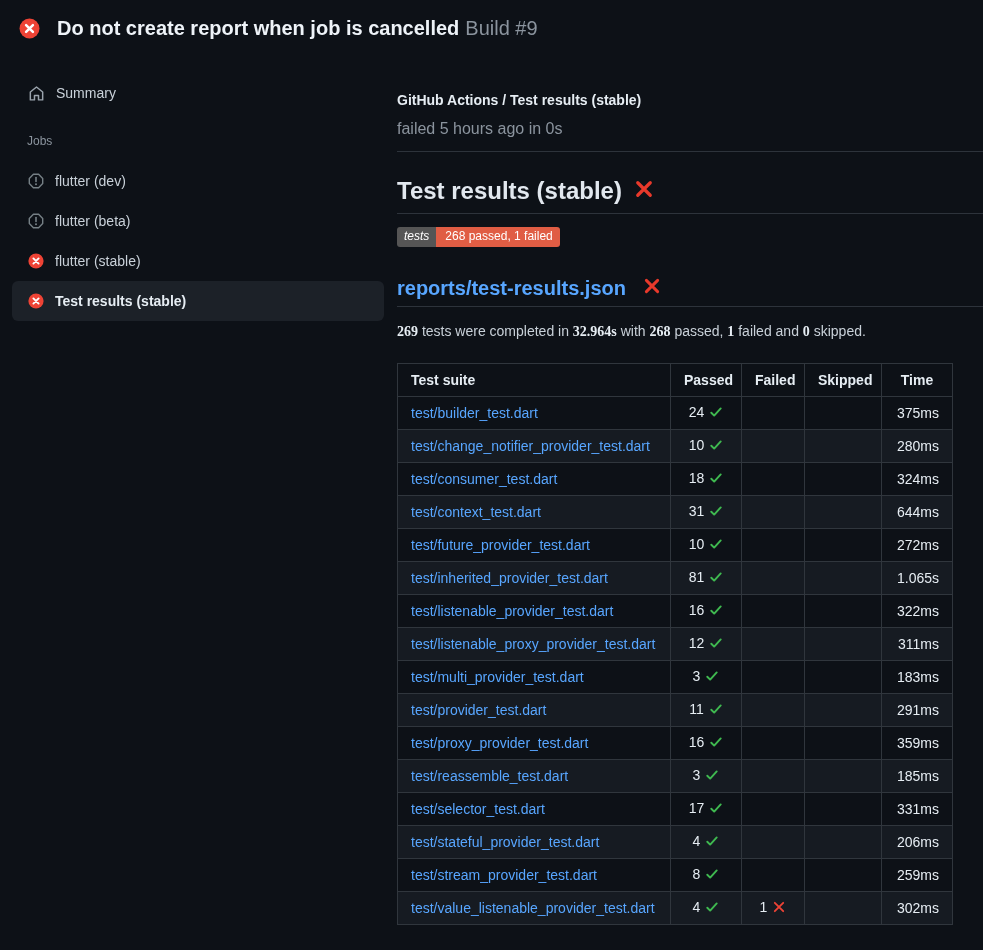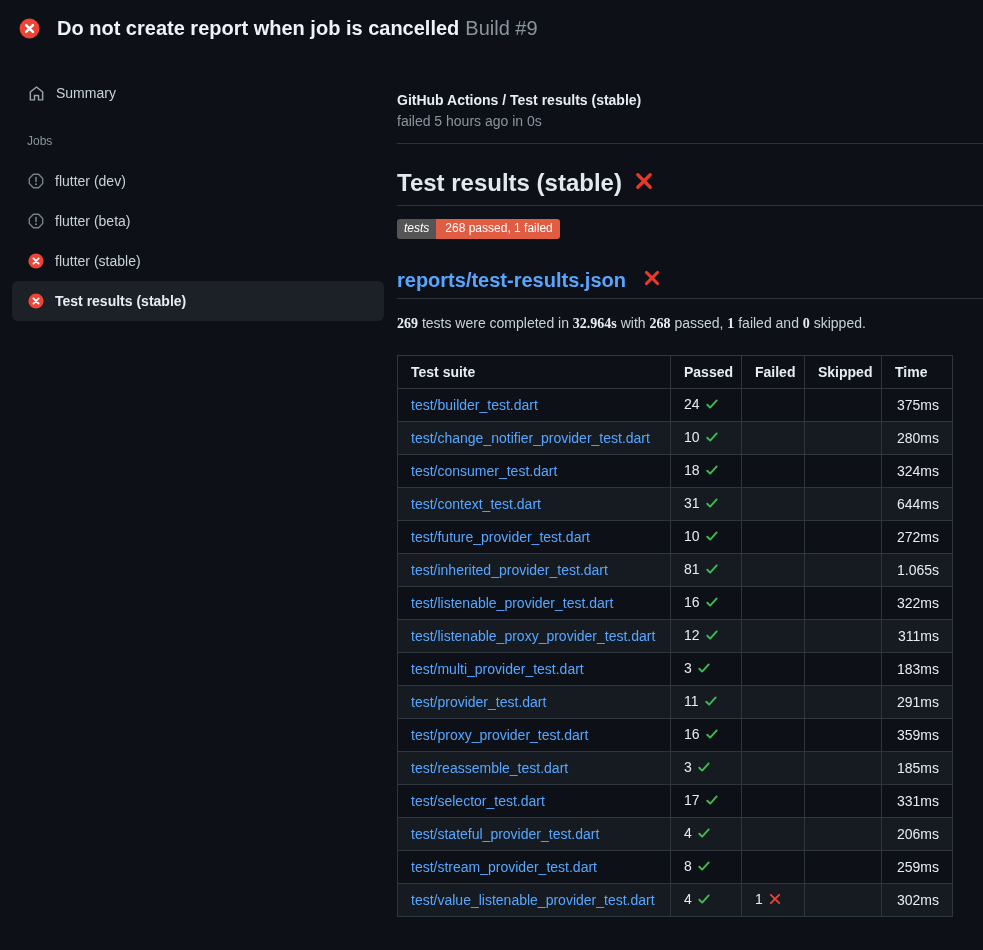--- a/index.html
+++ b/index.html
@@ -40,21 +40,21 @@
   .side-summary{display:flex;align-items:center;gap:11px;height:40px;margin:17px 13px 0 12px;padding-left:16px;border-radius:6px;cursor:pointer;color:var(--text);}
   .side-summary .sicon{width:17px;height:17px;display:inline-flex;}
   .jobs-label{color:var(--muted);font-size:12px;margin:21px 0 13px 27px;}
   .side-item{display:flex;align-items:center;gap:11px;height:40px;margin:0 13px 0 12px;padding-left:16px;border-radius:6px;cursor:pointer;color:var(--text);}
   .side-item .sicon{width:16px;height:16px;display:inline-flex;flex:none;}
   .side-item.selected{background:var(--selected-item-bg);color:var(--text-strong);font-weight:700;}
 
   
   .main{flex:1;min-width:0;padding-right:0;}
   .run-title{margin-top:36px;font-weight:700;color:var(--text-strong);font-size:14px;line-height:17px;}
-  .run-sub{margin-top:5px;font-size:14px;line-height:14px;color:var(--muted);}
+  .run-sub{margin-top:13px;font-size:16px;line-height:14px;color:var(--muted);}
   .divider{margin-top:15px;border-top:1px solid var(--divider);}
 
   h1.check-title{
     margin-top:24px;font-size:24px;line-height:30px;font-weight:700;color:#e2e8ef;
     display:flex;align-items:center;gap:12px;
     padding-bottom:7px;border-bottom:1px solid var(--divider);
   }
   .badge{display:inline-flex;margin-top:13px;font-size:12px;line-height:15px;color:#fff;border-radius:3px;overflow:hidden;}
   .badge-label{background:var(--badge-label-bg);padding:2px 7px 3px 7px;font-style:italic;}
   .badge-value{background:var(--badge-value-bg);padding:2px 7px 3px 9px;}
@@ -68,21 +68,21 @@
 
   .summary-line{margin-top:15px;font-size:14px;line-height:18px;color:var(--text);}
   .summary-line b{color:var(--text-strong);font-family:Liberation Serif, serif;}
 
   table.results{margin-top:22px;border-collapse:collapse;table-layout:fixed;width:555px;}
   table.results th,table.results td{
     border:1px solid var(--border);
     height:33px;padding:0 13px;font-size:14px;vertical-align:middle;
   }
   table.results th{font-weight:700;color:var(--text-strong);text-align:left;}
-  table.results th.num,table.results td.num{text-align:left;}
+  table.results th.num,table.results td.num{text-align:center;}
   table.results tbody tr:nth-child(even){background:var(--row-alt-bg);}
   td .suite-link{color:var(--accent-link);text-decoration:none;cursor:pointer;}
   td.num{color:var(--text-strong);white-space:nowrap;}
   td.time{color:var(--text-strong);text-align:right;}
   .cell-icon{display:inline-block;vertical-align:-2px;margin-left:5px;}
 </style>
 </head>
 <body>
 
 <div class="app">

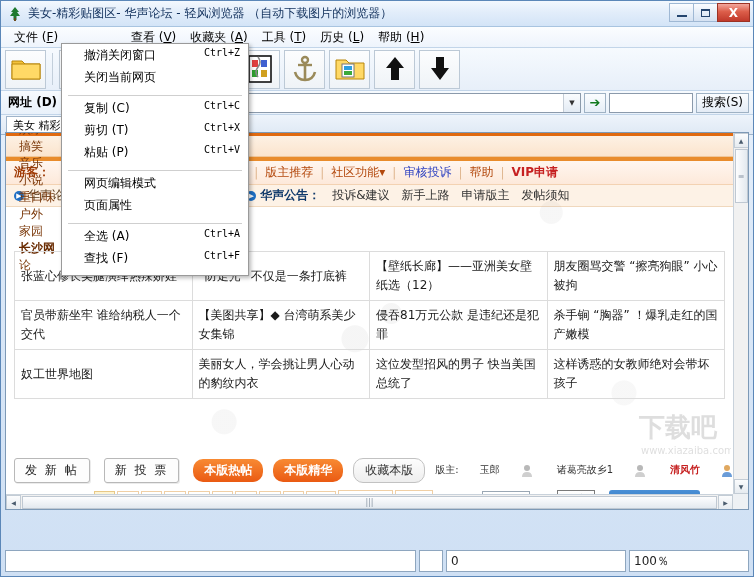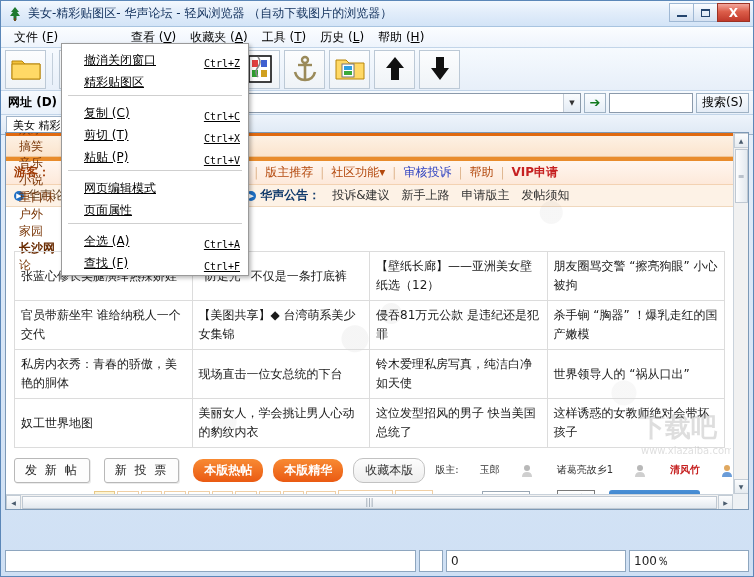--- a/index.html
+++ b/index.html
@@ -290,22 +290,22 @@
   .st-zoom { width:120px; }
 
   
   .dropdown {
     position:absolute; left:60px; top:42px; width:188px;
     background:#fff; border:1px solid #9a9a9a;
     box-shadow: 2px 2px 4px rgba(0,0,0,.28);
     padding:3px 0; z-index:90; font-size:12px;
   }
   .dd-item {
-    display:flex; align-items:flex-end; height:22px; padding:0 8px 0 22px;
-    color:#000; white-space:nowrap;text-decoration:underline;
+    display:flex; align-items:flex-start; height:22px; padding:0 8px 0 22px;
+    color:#000; white-space:nowrap;
   }
   .dd-item .acc { margin-left:auto; padding-left:16px; color:#000;
     font-family:"DejaVu Sans Mono","Liberation Mono",monospace; font-size:10px;}
   .dd-sep { height:1px; background:#cfcfcf; margin:4px 6px; }
 
   
   .wm {
     position:absolute; right:2px; bottom:32px; width:96px; height:56px;
     opacity:.32; pointer-events:none; z-index:40;text-align:right;
   }
@@ -510,26 +510,20 @@
             <td>张蓝心修长美腿演绎热辣娇娃</td>
             <td>“防走光” 不仅是一条打底裤</td>
             <td>【壁纸长廊】——亚洲美女壁纸选（12）</td>
             <td>朋友圈骂交警 “擦亮狗眼” 小心被拘</td>
           </tr>
           <tr>
             <td>官员带薪坐牢 谁给纳税人一个交代</td>
             <td>【美图共享】◆ 台湾萌系美少女集锦</td>
             <td>侵吞81万元公款 是违纪还是犯罪</td>
             <td>杀手锏 “胸器” ！爆乳走红的国产嫩模</td>
-          </tr>
-          <tr>
-            <td>私房内衣秀：青春的骄傲，美艳的胴体</td>
-            <td>现场直击一位女总统的下台</td>
-            <td>铃木爱理私房写真，纯洁白净如天使</td>
-            <td>世界领导人的 “祸从口出”</td>
           </tr>
           <tr>
             <td>奴工世界地图</td>
             <td>美丽女人，学会挑让男人心动的豹纹内衣</td>
             <td>这位发型招风的男子 快当美国总统了</td>
             <td>这样诱惑的女教师绝对会带坏孩子</td>
           </tr>
         </tbody>
           </table>
       </div>
@@ -617,21 +611,21 @@
     <div class="st-cell st-num">0</div>
     <div class="st-cell st-zoom">100％</div>
   </div>
 
   <div class="dropdown">
     <div class="dd-item">
       <span>撤消关闭窗口</span>
         <span class="acc">Ctrl+Z</span>
     </div>
     <div class="dd-item">
-      <span>精彩贴图区</span>
+      <span>关闭当前网页</span>
         <span class="acc"></span>
     </div>
     <div class="dd-sep"></div>
     <div class="dd-item">
       <span>复制 (C)</span>
         <span class="acc">Ctrl+C</span>
     </div>
     <div class="dd-item">
       <span>剪切 (T)</span>
         <span class="acc">Ctrl+X</span>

> TASK TO CARRY OUT
If a picture appears among the entries, omit it and reproduce everything else exactly.

> ANSWER
--- a/index.html
+++ b/index.html
@@ -40,21 +40,21 @@
   .side-summary{display:flex;align-items:center;gap:11px;height:40px;margin:17px 13px 0 12px;padding-left:16px;border-radius:6px;cursor:pointer;color:var(--text);}
   .side-summary .sicon{width:17px;height:17px;display:inline-flex;}
   .jobs-label{color:var(--muted);font-size:12px;margin:21px 0 13px 27px;}
   .side-item{display:flex;align-items:center;gap:11px;height:40px;margin:0 13px 0 12px;padding-left:16px;border-radius:6px;cursor:pointer;color:var(--text);}
   .side-item .sicon{width:16px;height:16px;display:inline-flex;flex:none;}
   .side-item.selected{background:var(--selected-item-bg);color:var(--text-strong);font-weight:700;}
 
   
   .main{flex:1;min-width:0;padding-right:0;}
   .run-title{margin-top:36px;font-weight:700;color:var(--text-strong);font-size:14px;line-height:17px;}
-  .run-sub{margin-top:5px;font-size:14px;line-height:14px;color:var(--muted);}
+  .run-sub{margin-top:13px;font-size:16px;line-height:14px;color:var(--muted);}
   .divider{margin-top:15px;border-top:1px solid var(--divider);}
 
   h1.check-title{
     margin-top:24px;font-size:24px;line-height:30px;font-weight:700;color:#e2e8ef;
     display:flex;align-items:center;gap:12px;
     padding-bottom:7px;border-bottom:1px solid var(--divider);
   }
   .badge{display:inline-flex;margin-top:13px;font-size:12px;line-height:15px;color:#fff;border-radius:3px;overflow:hidden;}
   .badge-label{background:var(--badge-label-bg);padding:2px 7px 3px 7px;font-style:italic;}
   .badge-value{background:var(--badge-value-bg);padding:2px 7px 3px 9px;}
@@ -68,21 +68,21 @@
 
   .summary-line{margin-top:15px;font-size:14px;line-height:18px;color:var(--text);}
   .summary-line b{color:var(--text-strong);font-family:Liberation Serif, serif;}
 
   table.results{margin-top:22px;border-collapse:collapse;table-layout:fixed;width:555px;}
   table.results th,table.results td{
     border:1px solid var(--border);
     height:33px;padding:0 13px;font-size:14px;vertical-align:middle;
   }
   table.results th{font-weight:700;color:var(--text-strong);text-align:left;}
-  table.results th.num,table.results td.num{text-align:left;}
+  table.results th.num,table.results td.num{text-align:center;}
   table.results tbody tr:nth-child(even){background:var(--row-alt-bg);}
   td .suite-link{color:var(--accent-link);text-decoration:none;cursor:pointer;}
   td.num{color:var(--text-strong);white-space:nowrap;}
   td.time{color:var(--text-strong);text-align:right;}
   .cell-icon{display:inline-block;vertical-align:-2px;margin-left:5px;}
 </style>
 </head>
 <body>
 
 <div class="app">

--- a/index.html
+++ b/index.html
@@ -290,22 +290,22 @@
   .st-zoom { width:120px; }
 
   
   .dropdown {
     position:absolute; left:60px; top:42px; width:188px;
     background:#fff; border:1px solid #9a9a9a;
     box-shadow: 2px 2px 4px rgba(0,0,0,.28);
     padding:3px 0; z-index:90; font-size:12px;
   }
   .dd-item {
-    display:flex; align-items:flex-end; height:22px; padding:0 8px 0 22px;
-    color:#000; white-space:nowrap;text-decoration:underline;
+    display:flex; align-items:flex-start; height:22px; padding:0 8px 0 22px;
+    color:#000; white-space:nowrap;
   }
   .dd-item .acc { margin-left:auto; padding-left:16px; color:#000;
     font-family:"DejaVu Sans Mono","Liberation Mono",monospace; font-size:10px;}
   .dd-sep { height:1px; background:#cfcfcf; margin:4px 6px; }
 
   
   .wm {
     position:absolute; right:2px; bottom:32px; width:96px; height:56px;
     opacity:.32; pointer-events:none; z-index:40;text-align:right;
   }
@@ -510,26 +510,20 @@
             <td>张蓝心修长美腿演绎热辣娇娃</td>
             <td>“防走光” 不仅是一条打底裤</td>
             <td>【壁纸长廊】——亚洲美女壁纸选（12）</td>
             <td>朋友圈骂交警 “擦亮狗眼” 小心被拘</td>
           </tr>
           <tr>
             <td>官员带薪坐牢 谁给纳税人一个交代</td>
             <td>【美图共享】◆ 台湾萌系美少女集锦</td>
             <td>侵吞81万元公款 是违纪还是犯罪</td>
             <td>杀手锏 “胸器” ！爆乳走红的国产嫩模</td>
-          </tr>
-          <tr>
-            <td>私房内衣秀：青春的骄傲，美艳的胴体</td>
-            <td>现场直击一位女总统的下台</td>
-            <td>铃木爱理私房写真，纯洁白净如天使</td>
-            <td>世界领导人的 “祸从口出”</td>
           </tr>
           <tr>
             <td>奴工世界地图</td>
             <td>美丽女人，学会挑让男人心动的豹纹内衣</td>
             <td>这位发型招风的男子 快当美国总统了</td>
             <td>这样诱惑的女教师绝对会带坏孩子</td>
           </tr>
         </tbody>
           </table>
       </div>
@@ -617,21 +611,21 @@
     <div class="st-cell st-num">0</div>
     <div class="st-cell st-zoom">100％</div>
   </div>
 
   <div class="dropdown">
     <div class="dd-item">
       <span>撤消关闭窗口</span>
         <span class="acc">Ctrl+Z</span>
     </div>
     <div class="dd-item">
-      <span>精彩贴图区</span>
+      <span>关闭当前网页</span>
         <span class="acc"></span>
     </div>
     <div class="dd-sep"></div>
     <div class="dd-item">
       <span>复制 (C)</span>
         <span class="acc">Ctrl+C</span>
     </div>
     <div class="dd-item">
       <span>剪切 (T)</span>
         <span class="acc">Ctrl+X</span>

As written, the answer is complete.